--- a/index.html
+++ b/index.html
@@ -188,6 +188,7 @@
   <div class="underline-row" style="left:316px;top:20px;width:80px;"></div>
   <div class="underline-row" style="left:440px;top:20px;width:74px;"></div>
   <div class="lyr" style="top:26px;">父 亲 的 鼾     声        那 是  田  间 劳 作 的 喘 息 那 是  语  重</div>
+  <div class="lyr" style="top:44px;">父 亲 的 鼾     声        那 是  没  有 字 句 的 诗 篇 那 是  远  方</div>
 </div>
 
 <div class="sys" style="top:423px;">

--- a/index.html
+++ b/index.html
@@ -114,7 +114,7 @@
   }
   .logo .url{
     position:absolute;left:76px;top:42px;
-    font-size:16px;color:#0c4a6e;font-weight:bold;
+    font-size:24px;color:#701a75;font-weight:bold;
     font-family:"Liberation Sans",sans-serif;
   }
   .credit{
------------
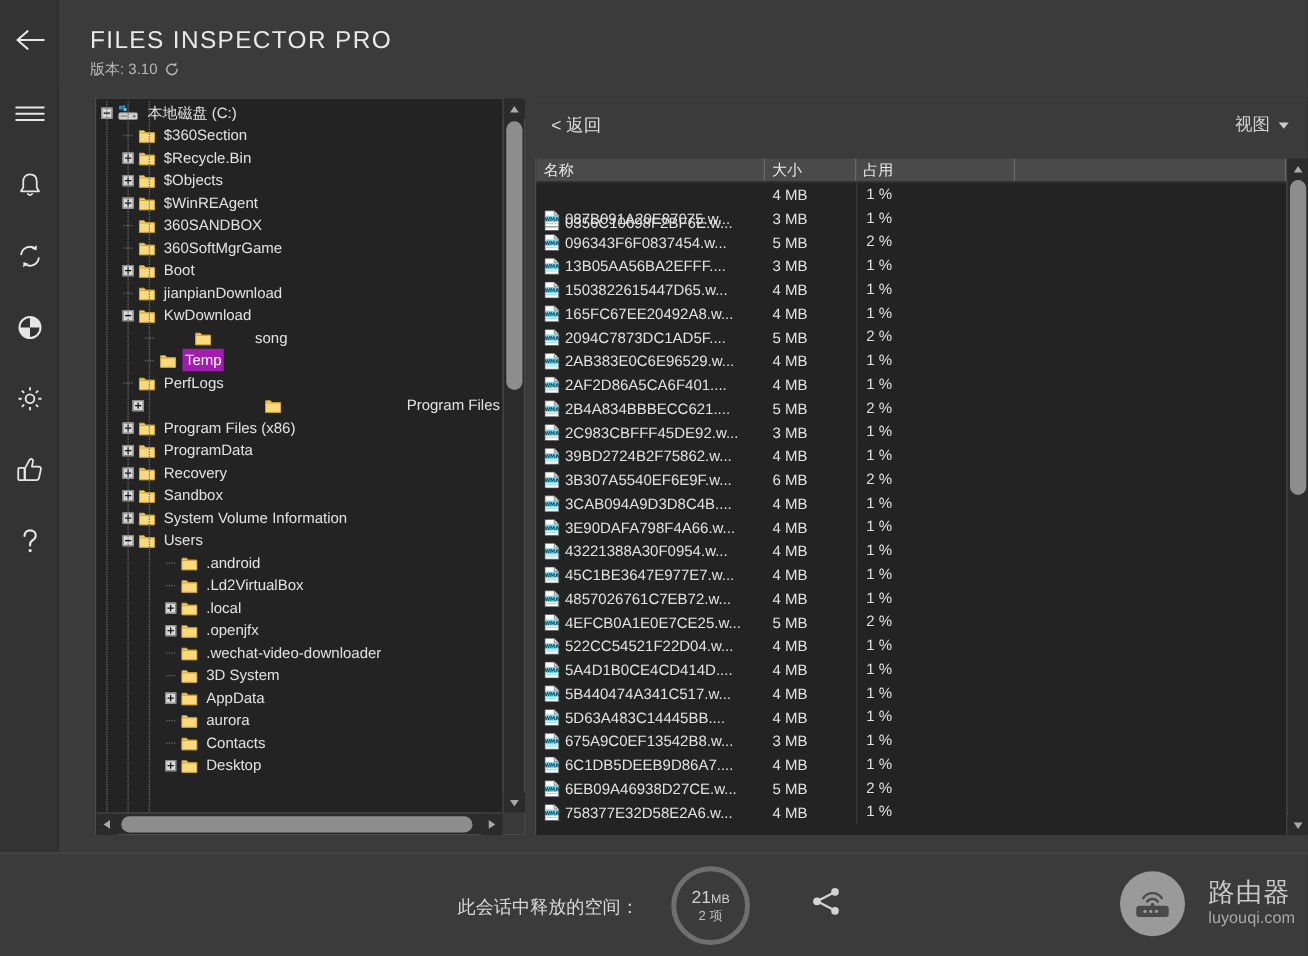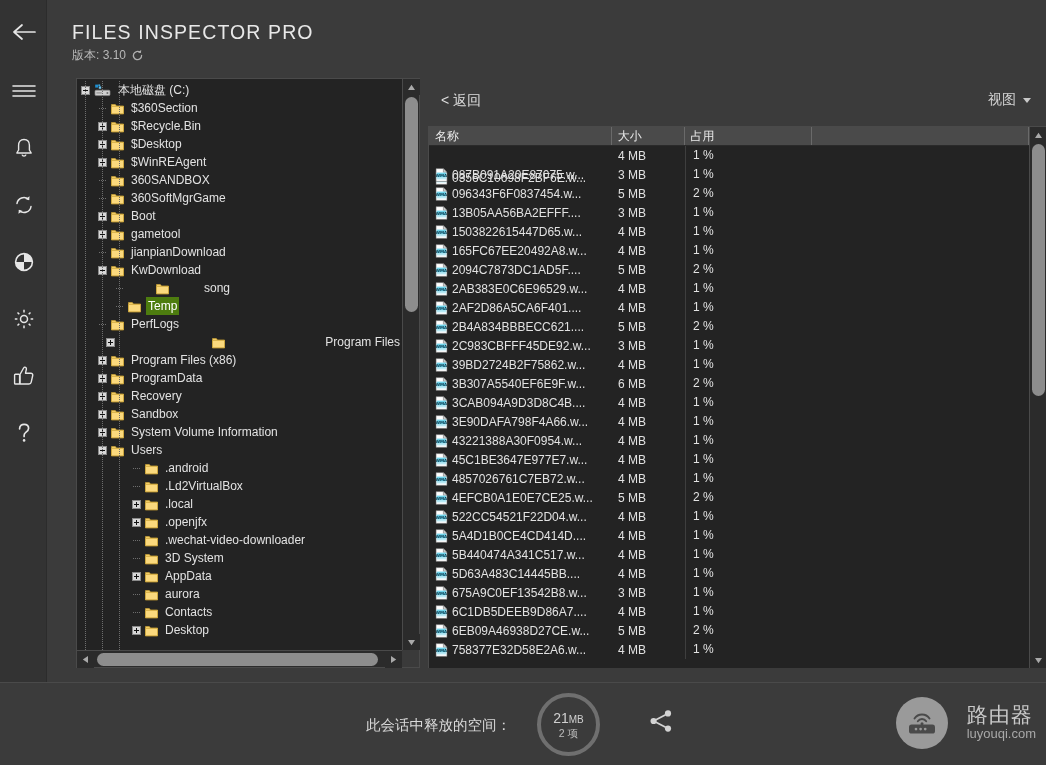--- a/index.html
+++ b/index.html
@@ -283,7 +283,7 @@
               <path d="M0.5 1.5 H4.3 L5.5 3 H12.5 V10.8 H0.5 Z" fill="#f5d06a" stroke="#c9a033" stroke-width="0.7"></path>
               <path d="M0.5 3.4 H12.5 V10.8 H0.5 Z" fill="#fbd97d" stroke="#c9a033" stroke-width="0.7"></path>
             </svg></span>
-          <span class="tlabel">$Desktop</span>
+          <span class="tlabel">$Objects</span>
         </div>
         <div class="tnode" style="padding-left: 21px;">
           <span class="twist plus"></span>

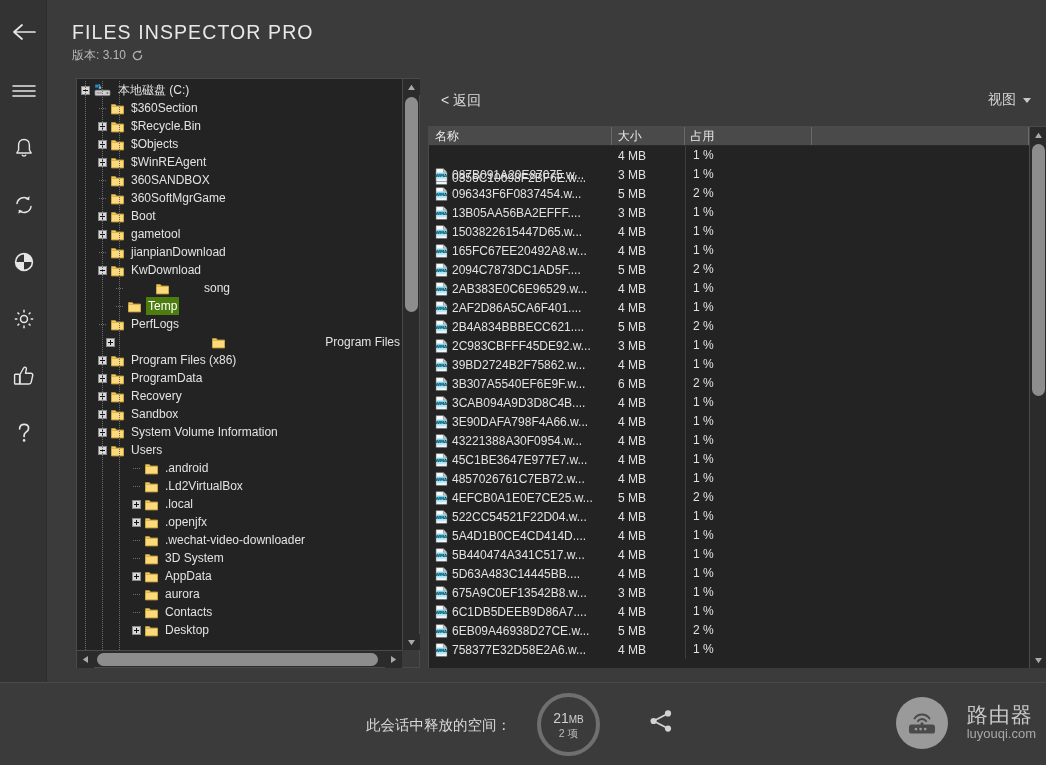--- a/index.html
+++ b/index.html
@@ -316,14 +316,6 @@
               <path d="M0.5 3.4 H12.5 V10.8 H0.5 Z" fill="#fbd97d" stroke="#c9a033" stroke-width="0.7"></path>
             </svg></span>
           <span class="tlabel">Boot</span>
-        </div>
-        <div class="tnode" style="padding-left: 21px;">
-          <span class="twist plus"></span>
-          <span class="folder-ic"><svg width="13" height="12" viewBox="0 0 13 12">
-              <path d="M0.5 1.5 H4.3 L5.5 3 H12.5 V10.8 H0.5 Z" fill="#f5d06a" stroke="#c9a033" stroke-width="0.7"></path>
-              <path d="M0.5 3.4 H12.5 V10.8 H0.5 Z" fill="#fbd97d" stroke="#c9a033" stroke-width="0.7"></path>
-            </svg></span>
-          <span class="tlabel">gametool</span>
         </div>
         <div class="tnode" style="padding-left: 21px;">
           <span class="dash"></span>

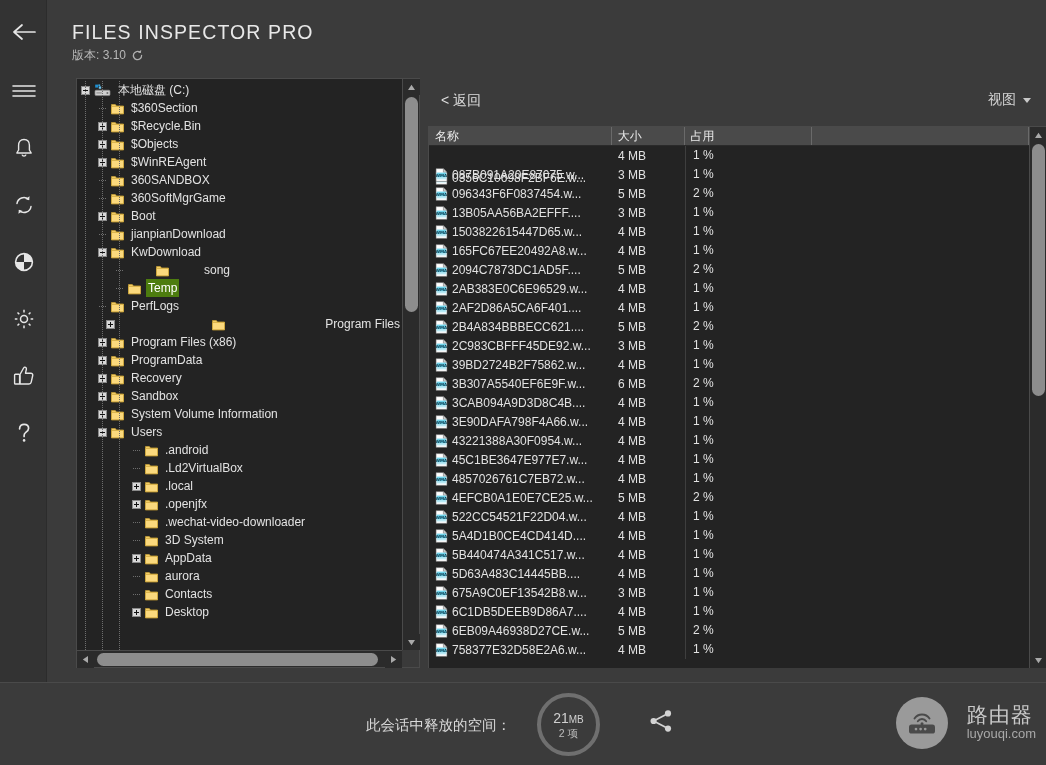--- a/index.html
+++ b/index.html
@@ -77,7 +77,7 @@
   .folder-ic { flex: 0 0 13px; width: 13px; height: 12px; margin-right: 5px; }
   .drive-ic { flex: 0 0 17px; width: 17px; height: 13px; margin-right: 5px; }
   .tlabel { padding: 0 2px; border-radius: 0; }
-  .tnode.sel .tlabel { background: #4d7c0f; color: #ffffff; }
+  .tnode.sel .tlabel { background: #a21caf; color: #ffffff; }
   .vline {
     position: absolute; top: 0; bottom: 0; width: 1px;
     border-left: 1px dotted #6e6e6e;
------------
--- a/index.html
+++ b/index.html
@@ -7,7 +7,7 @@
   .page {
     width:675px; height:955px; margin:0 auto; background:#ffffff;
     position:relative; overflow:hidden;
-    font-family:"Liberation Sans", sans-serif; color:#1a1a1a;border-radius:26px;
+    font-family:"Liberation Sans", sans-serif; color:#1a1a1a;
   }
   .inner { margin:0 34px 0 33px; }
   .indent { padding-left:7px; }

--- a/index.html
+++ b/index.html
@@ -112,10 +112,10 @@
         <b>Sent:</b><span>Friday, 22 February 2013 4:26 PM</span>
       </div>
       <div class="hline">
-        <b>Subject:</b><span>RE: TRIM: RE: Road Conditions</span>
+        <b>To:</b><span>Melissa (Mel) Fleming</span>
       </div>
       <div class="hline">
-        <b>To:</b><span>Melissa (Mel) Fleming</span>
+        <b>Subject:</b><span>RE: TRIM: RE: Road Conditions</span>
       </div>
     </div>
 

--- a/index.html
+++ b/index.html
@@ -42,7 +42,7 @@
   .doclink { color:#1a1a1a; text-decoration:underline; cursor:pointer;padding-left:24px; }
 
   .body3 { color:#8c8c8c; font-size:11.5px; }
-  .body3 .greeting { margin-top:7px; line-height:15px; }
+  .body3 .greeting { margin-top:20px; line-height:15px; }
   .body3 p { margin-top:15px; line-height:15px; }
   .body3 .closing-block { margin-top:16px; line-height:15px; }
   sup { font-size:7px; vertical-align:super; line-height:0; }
------------
*WHAT YOU SHOULD DO*.
The response should hold exactly the lines starting at the line with "#a21caf; color: #ffffff;" and ending at the line with "border-left: 1px dotted #6e6e6e;", and no other line of the material above.

*COMPLETED EXERCISE*.
+  .tnode.sel .tlabel { background: #a21caf; color: #ffffff; }
   .vline {
     position: absolute; top: 0; bottom: 0; width: 1px;
     border-left: 1px dotted #6e6e6e;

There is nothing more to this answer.